Pancreatic cancer is the third deadliest cancer in the United States, after lung and colorectal, though far less common. It is also among the hardest to effectively treat, with pancreatic cancer stem cells quickly developing resistance to conventional and targeted treatments, such as chemotherapy and emerging immunotherapies.
As a result, the 5-year survival rate for people diagnosed with pancreatic cancer is just 10%.
In a new paper, published January 18, 2023 in Nature Communications, an international team of scientists, led by researchers at University of California San Diego School of Medicine and the Sanford Consortium for Regenerative Medicine, reveal another way in which the most-resistant pancreatic cancer cells defy treatment by leveraging a member of a group of proteins that ordinarily might suppress tumors to instead help cancer cells evade therapy and grow more quickly.
Previous research has shown that pancreatic cancer treatment resistance is caused by differing responses to conventional agents, fueled by the heterogeneity (diversity) of tumor cells — and in particular, stem cell characteristics that encourage therapy resistance.
In the new study, senior author Tannishtha Reya, PhD, formerly a professor of Pharmacology and Medicine and director of the Division of Cancer Biology at UC San Diego School of Medicine, and colleagues investigated how shifting epigenomics (the multitude of proteins that tell the genome what to do) rather than genomic changes (specific to the genes themselves) might be driving resistance.

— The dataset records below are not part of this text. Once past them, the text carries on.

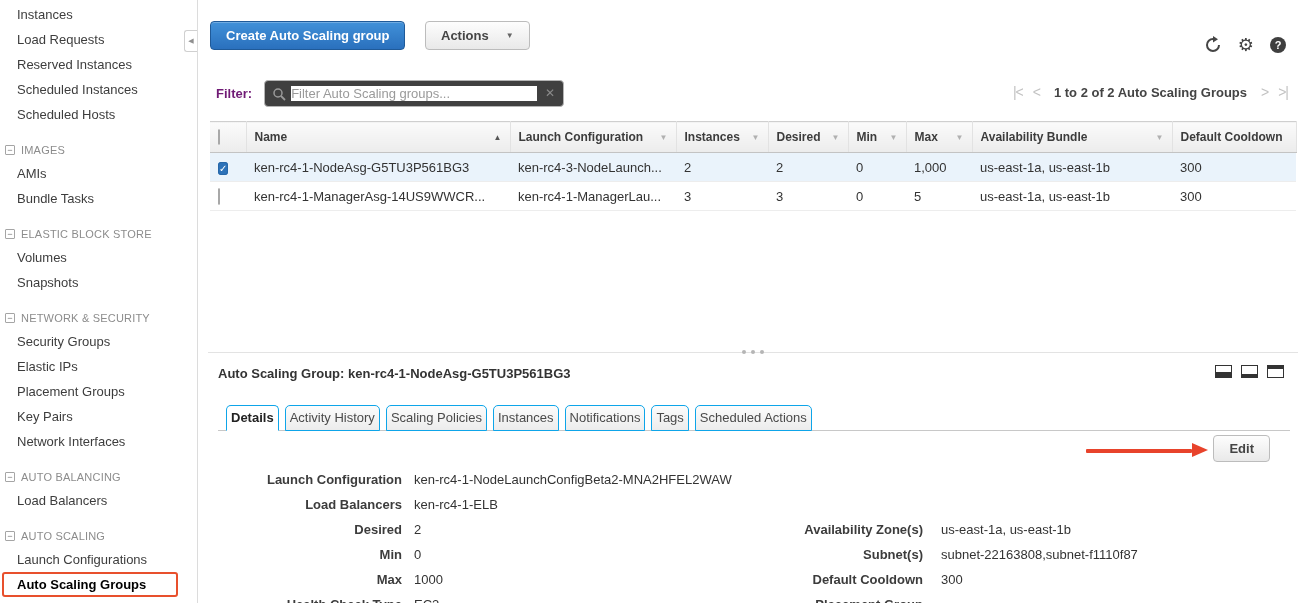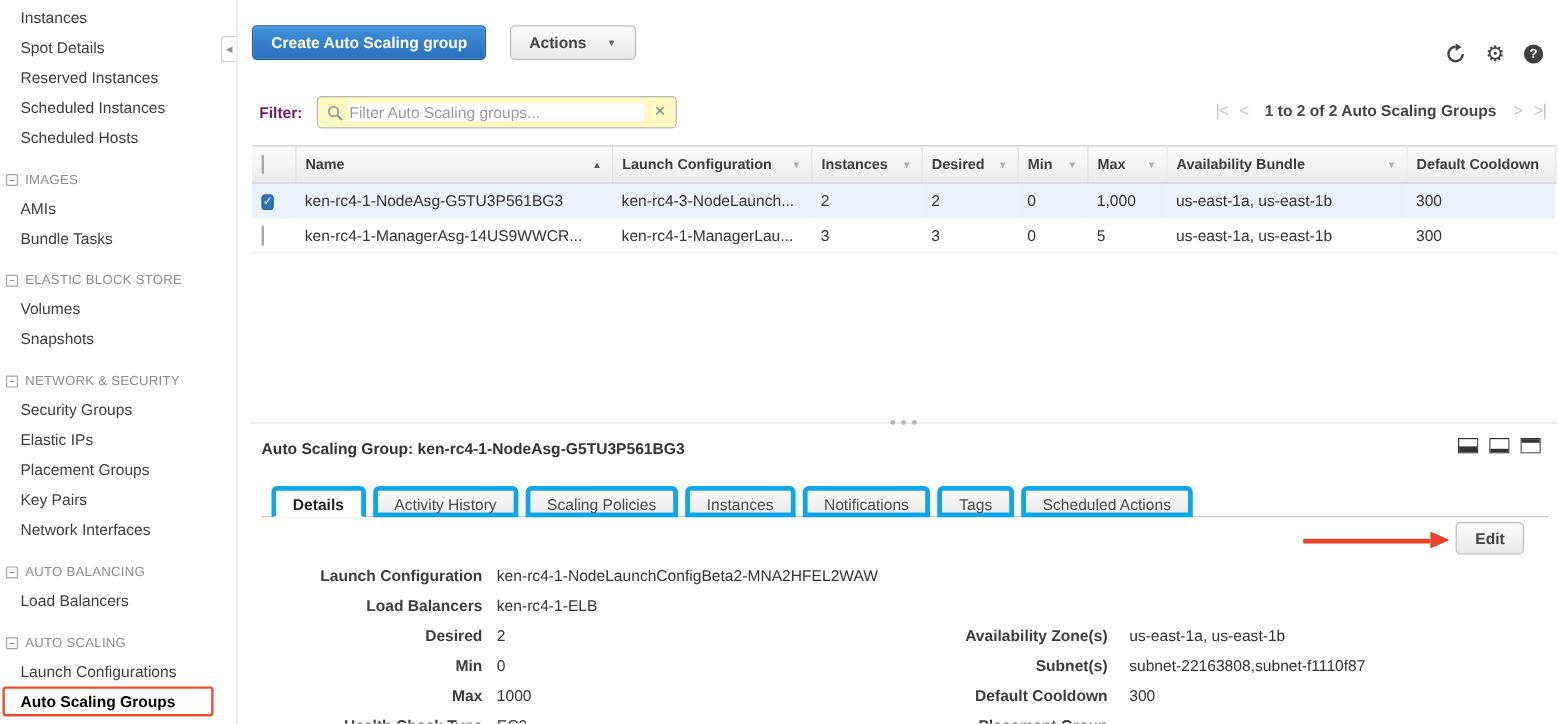--- a/index.html
+++ b/index.html
@@ -35,21 +35,21 @@
 
   .top-icons { position:absolute; right:12px; top:36px; display:flex; align-items:center; gap:16px; }
   .icon-btn { cursor:pointer; display:flex; align-items:center; }
   .gear-glyph { font-size:18px; color:#444; line-height:1; }
   .help-circle { width:16px; height:16px; border-radius:50%; background:#3f3f3f; color:#fff; font-size:11px;
     font-weight:bold; display:flex; align-items:center; justify-content:center; }
 
   .filter-row { position:absolute; left:8px; top:80px; display:flex; align-items:center; }
   .filter-label { font-weight:bold; color:#701a75; margin-right:12px; }
   .search-box { position:relative; width:300px; height:27px; border:1px solid #b5b5b5; border-radius:4px;
-    background:#fef9c3; display:flex; align-items:center; padding:0 26px; }
+    background:#404040; display:flex; align-items:center; padding:0 26px; }
   .search-box input { border:none; outline:none; width:100%; font-size:13px; color:#333; font-family:inherit; }
   input::placeholder { color:#9a9a9a; }
   .search-icon { position:absolute; left:7px; top:6px; }
   .clear-icon { position:absolute; right:8px; top:5px; color:#8a8a8a; font-size:12px; cursor:pointer; }
 
   .pagination { position:absolute; right:10px; top:84px; display:flex; align-items:center; gap:10px;
     color:#c2c2c2; font-size:14px; }
   .page-text { font-weight:bold; color:#444; margin:0 4px; font-size:13px; }
   .page-arrow { cursor:pointer; letter-spacing:-1px; }
 
@@ -70,22 +70,22 @@
   
   .details-panel { position:absolute; left:0; top:352px; width:1090px; height:251px;
     border-top:1px solid #e3e3e3; background:#fff; }
   .splitter-dots { position:absolute; left:50%; top:-3px; transform:translateX(-50%); display:flex; gap:5px; cursor:row-resize; }
   .splitter-dots i { width:4px; height:4px; border-radius:50%; background:#b5b5b5; }
   .panel-title { position:absolute; left:10px; top:13px; font-weight:bold; color:#333; }
   .layout-icons { position:absolute; right:14px; top:12px; display:flex; gap:9px; }
 
   .tabstrip { position:absolute; left:10px; right:8px; top:50px; height:28px; border-bottom:1px solid #c8c8c8;
     display:flex; align-items:flex-end; padding-left:8px; }
-  .tab { height:26px; line-height:24px; padding:0 14px; background:linear-gradient(180deg,#fcfcfc,#ececec);
-    border:4px solid #0ea5e9; border-radius:5px 5px 0 0; margin-right:6px; margin-bottom:-1px; color:#4a4a4a;
+  .tab { height:26px; line-height:24px; padding:0 4px; background:linear-gradient(180deg,#fcfcfc,#ececec);
+    border:1px solid #0ea5e9; border-radius:5px 5px 0 0; margin-right:6px; margin-bottom:-1px; color:#4a4a4a;
     cursor:pointer; white-space:nowrap; }
   .tab.active { background:#fff; border-bottom:1px solid #fff; font-weight:bold; color:#222; }
 
   .btn-edit { position:absolute; right:28px; top:82px; height:27px; }
   .annotation-arrow { position:absolute; left:878px; top:90px; width:122px; height:15px; pointer-events:none; }
   .arrow-line { position:absolute; left:0; top:6px; width:106px; height:4px; background:#e8432b; border-radius:1px; }
   .arrow-head { position:absolute; right:0; top:0; width:0; height:0; border-top:7px solid transparent;
     border-bottom:7px solid transparent; border-left:16px solid #e8432b; }
 
   .fields-left  { position:absolute; left:8px;  top:114px; }
@@ -94,21 +94,21 @@
   .field-label { width:186px; text-align:right; font-weight:bold; color:#3c3c3c; white-space:nowrap; }
   .fields-right .field-label { width:120px; }
   .field-value { margin-left:12px; color:#333; white-space:nowrap; }
   .fields-right .field-value { margin-left:18px; }
 </style>
 </head>
 <body>
 
 <div class="sidebar">
   <div class="nav-link">Instances</div>
-  <div class="nav-link">Spot Details</div>
+  <div class="nav-link">Load Requests</div>
   <div class="nav-link">Reserved Instances</div>
   <div class="nav-link">Scheduled Instances</div>
   <div class="nav-link">Scheduled Hosts</div>
 
   <div class="nav-section">
     <span class="minus-box">−</span>
     <span>IMAGES</span>
   </div>
   <div class="nav-link">AMIs</div>
   <div class="nav-link">Bundle Tasks</div>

“Pancreatic cancer stem cells, which are aggressive cancer cells that can resist conventional therapies and drive tumor relapse, rely upon epigenetic regulation to protect themselves and promote survival and growth,” said Reya, now a professor of Physiology and Cellular Biophysics at Columbia University and associate director of translational research at the Herbert Irving Comprehensive Cancer Center.
“We wanted to identify the underlying tools and mechanisms that cancer stem cells use to better understand treatment resistance — and perhaps how they might be circumvented.”
Reya and colleagues zeroed in on SMARCD3, a member of the SWI/SNF family of proteins that regulate chromatin, a mixture of DNA and proteins that form chromosomes and are required for stem cell function in development.
But while SWI-SNF subunits often act as tumor suppressors, the researchers found that SMARCD3 was amplified in cancer, notably abundant in pancreatic cancer stem cells and upregulated or increased in the human disease.
And when researchers deleted SMARCD3 in models of pancreatic cancer, the loss of the protein reduced the growth of tumors and improved survival, especially in the context of chemotherapy.
“Importantly, we found that SMARCD3 helps control lipid and fatty acid metabolism, which are associated with therapy resistance and poor prognosis in cancer,” said Reya.
“Our data suggest that therapy resistant pancreatic cancer cells depend upon SMARCD3 to help ensure a metabolic landscape in which they can avoid anti-cancer treatments and grow aggressively. That makes SMARCD3 an exciting new target for potential therapies.”